Brooklyn Boro

Report: Crumbling NYC libraries need massive investment

March 20, 2015 By Mary Frost Brooklyn Daily Eagle
The Ulmer Park branch, on the edge of Bensonhurst, serving many new Chinese immigrants, suffers from chronic leaks and water damage, particularly on the ceiling over the Chinese language section. Photo courtesy of the Invest in Libraries Campaign

Libraries push to restore city funding

New York City’s three library systems – Brooklyn, Queens and New York Public Libraries – released a joint report Friday morning describing a maintenance crisis threatening branches throughout the city.

Library presidents, advocates and elected officials were set to gather at City Hall this morning to launch a major campaign, “Invest in Libraries,” to urge city leaders to restore funding that has been repeatedly cut.

The report describes branches without proper heat and with broken down HVAC systems. Some have ceilings so leaky staffers must cut up garbage bags to protect books during rain storms. Many are ADA inaccessible; others suffer from plugged up bathrooms and are so outdated there aren’t enough electrical outlets to plug in iPads and laptops.

The report provides several examples from each borough, including Brooklyn’s Brownsville and Ulmer Park branches.

The Brownsville branch is described as an “essential community hub, providing computer access and job search support for adults and homework help and a safe environment for kids.”

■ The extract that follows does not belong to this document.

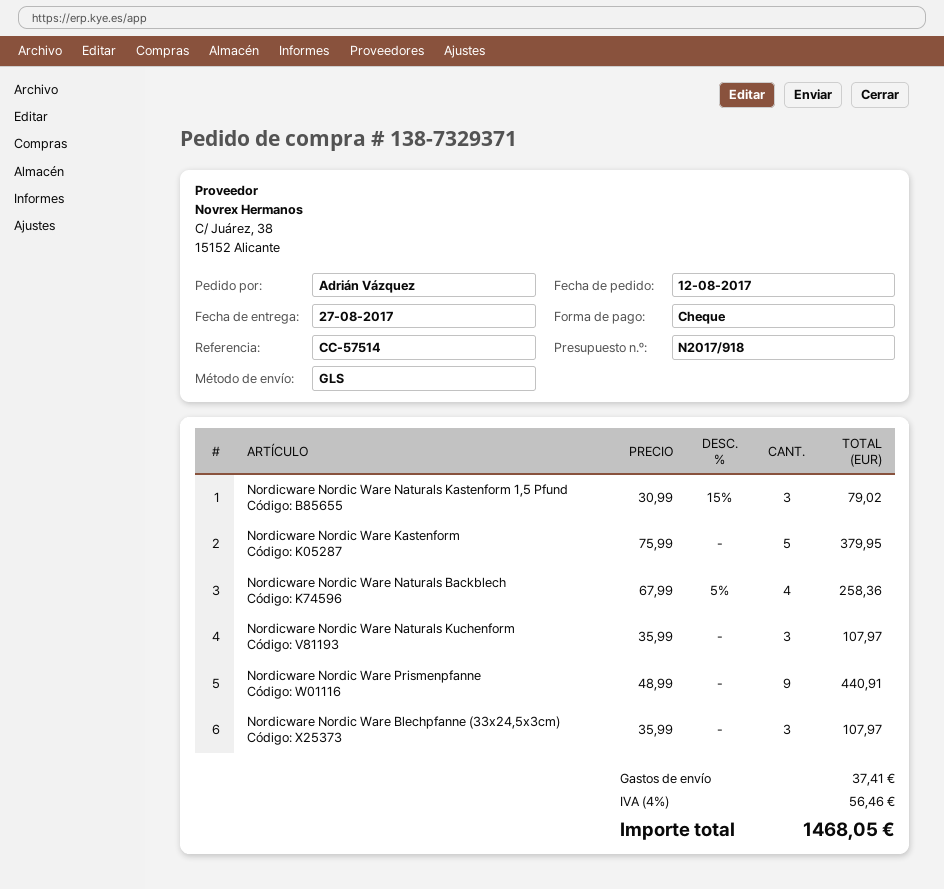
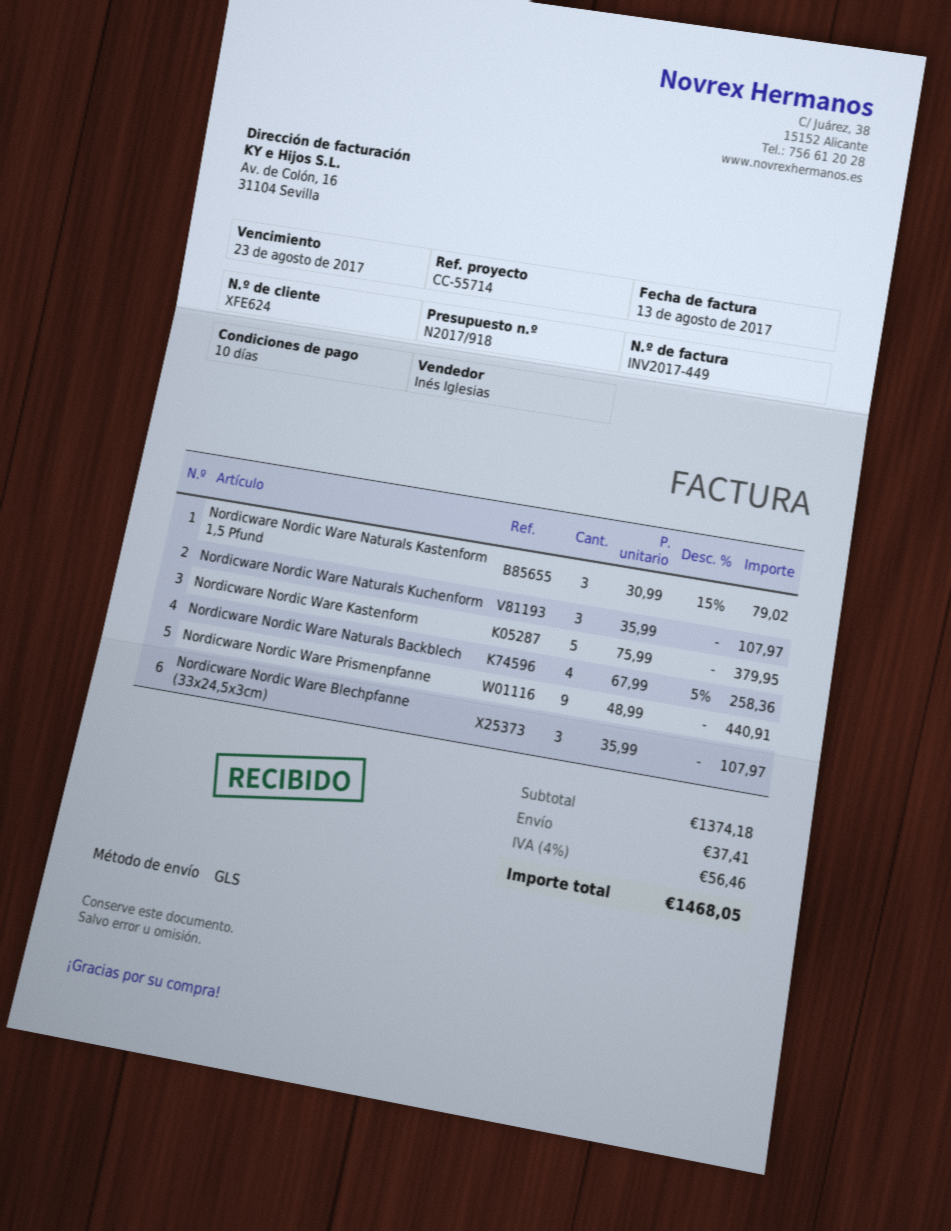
reference: CC-57514 -> CC-55714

The branch faces chronic HVAC issues, however – as do many other Brooklyn branches, include the Brooklyn Heights branch, currently slated for redevelopment. Despite four temporary chillers brought in to replace the broken AC system, the Brownsville branch is routinely forced to close on hot days.

The Ulmer Park branch, on the edge of Bensonhurst, serves a neighborhood seeing an influx of new multigenerational families, primarily from China, the former Soviet Union and South Asia, according to the report. The branch suffers from chronic leaks and water damage, particularly on the ceiling over the Chinese language section.

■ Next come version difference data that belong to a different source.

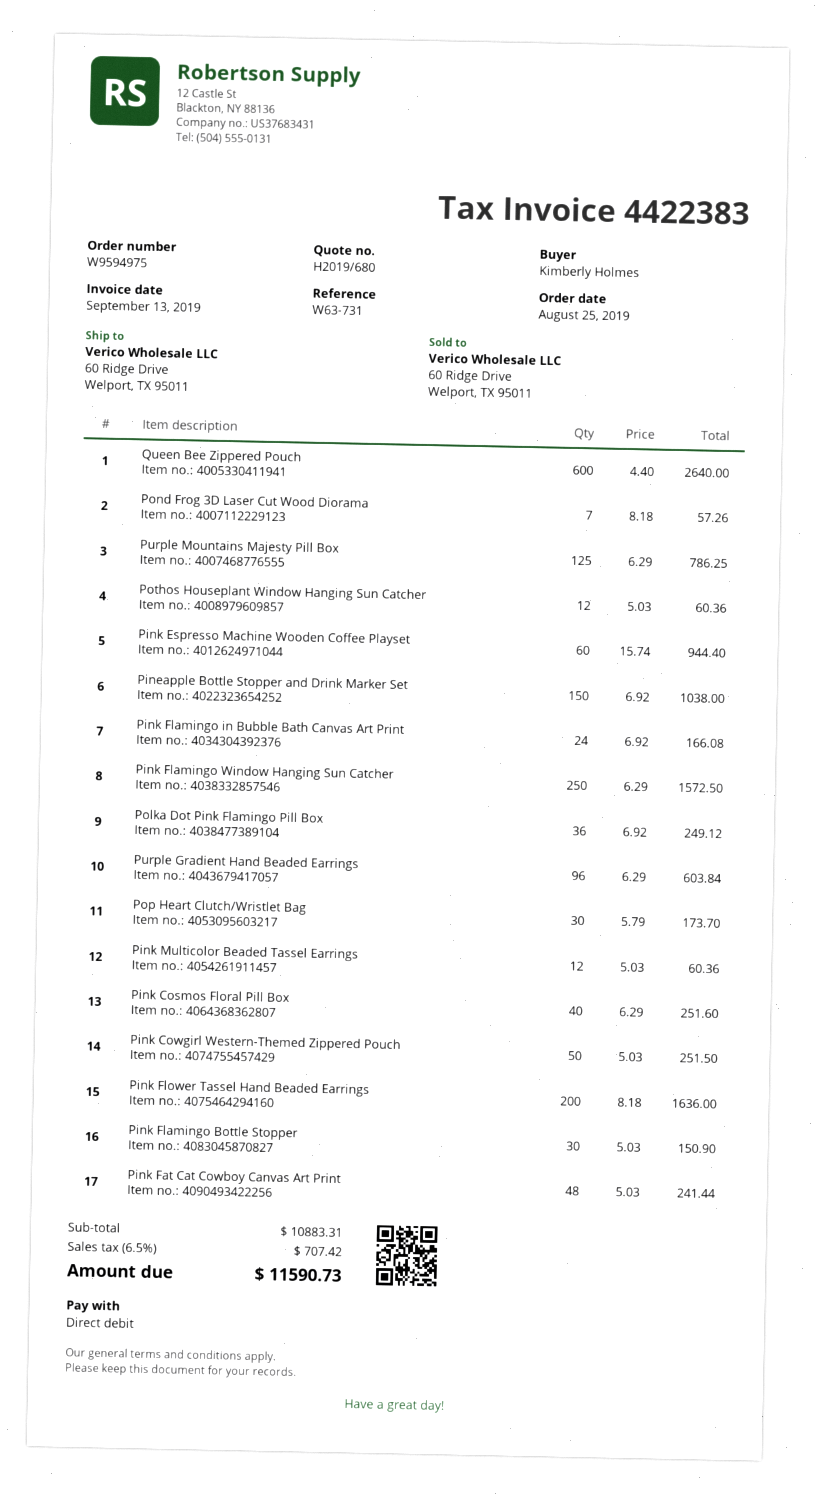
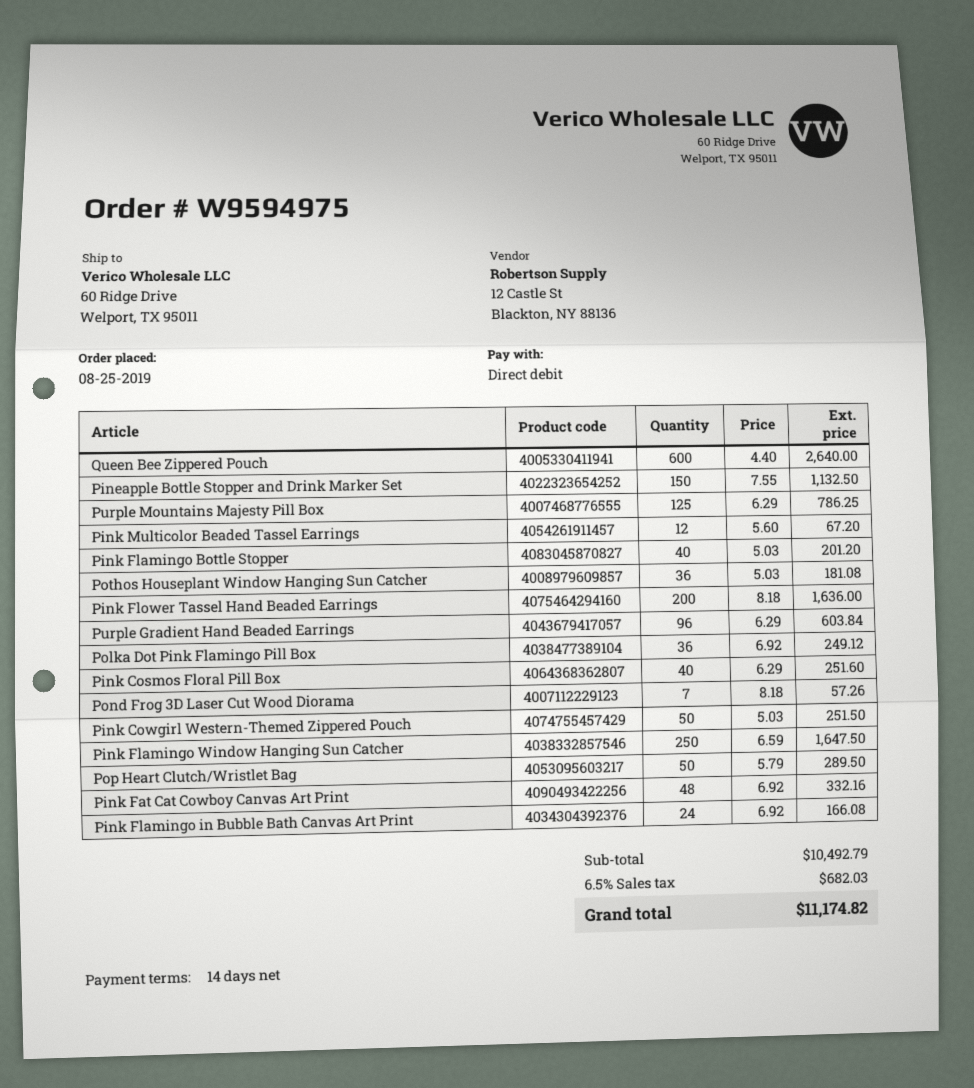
Pothos Houseplant Window Hanging Sun Catcher: 12 x 5.03 = 60.36 -> 36 x 5.03 = 181.08
Pink Espresso Machine Wooden Coffee Playset: 60 x 15.74 = 944.40 -> none
Pineapple Bottle Stopper and Drink Marker Set: 150 x 6.92 = 1038.00 -> 150 x 7.55 = 1132.50
Pink Flamingo Window Hanging Sun Catcher: 250 x 6.29 = 1572.50 -> 250 x 6.59 = 1647.50
Pop Heart Clutch/Wristlet Bag: 30 x 5.79 = 173.70 -> 50 x 5.79 = 289.50
Pink Multicolor Beaded Tassel Earrings: 12 x 5.03 = 60.36 -> 12 x 5.60 = 67.20
Pink Flamingo Bottle Stopper: 30 x 5.03 = 150.90 -> 40 x 5.03 = 201.20
Pink Fat Cat Cowboy Canvas Art Print: 48 x 5.03 = 241.44 -> 48 x 6.92 = 332.16
subtotal: 10883.31 -> 10492.79
tax: 6.5% = 707.42 -> 6.5% = 682.03
total: 11590.73 -> 11174.82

During storms, Ulmer Park librarian Edward Flanagan and his team rush to hang up tarps and split open garbage bags to protect the books, block off flooded areas with caution tape, and place garbage cans and buckets around the branch, the library says.

Not only do the city’s libraries need $1 billion in capital funds, but they currently face a $10 million operating cut in the preliminary budget. The preliminary budget has just over $60 million slated as it now stands.

The libraries plan to fight the operating cut, and want to restore funding to FY 2008 levels.  Library officials were set to testify before the NYC Council this morning.

More than a century ago, philanthropist Andrew Carnegie provided the funding for 39 NYC library buildings, 31 still in operation (18 of these are in Brooklyn). In a civic understanding, the libraries took on responsibility for providing staff and expertise; and the city would pay for the upkeep of the facilities, as well as for books, librarians, and operating costs.

The libraries say the city has not kept its end of the bargain. A report by the independent Center for an Urban Future says, “New York City’s public libraries are serving more people in more ways than ever before, and have become an increasingly critical part of the city’s human capital system; but they have been undervalued by policymakers.”

The library systems issued a statement calling this state of affairs “unacceptable.”

To raise money, Brooklyn Public Library sought to sell-off the Carnegie-built Pacific Street branch to a developer in 2013, rather than repair it. But the branch escaped the wrecking ball after then-Councilmember Letitia James secured an agreement with the library. The agreement may not be permanent, however.

BPL’s plan to sell the Brooklyn Heights branch for redevelopment has also raised criticism from the local community.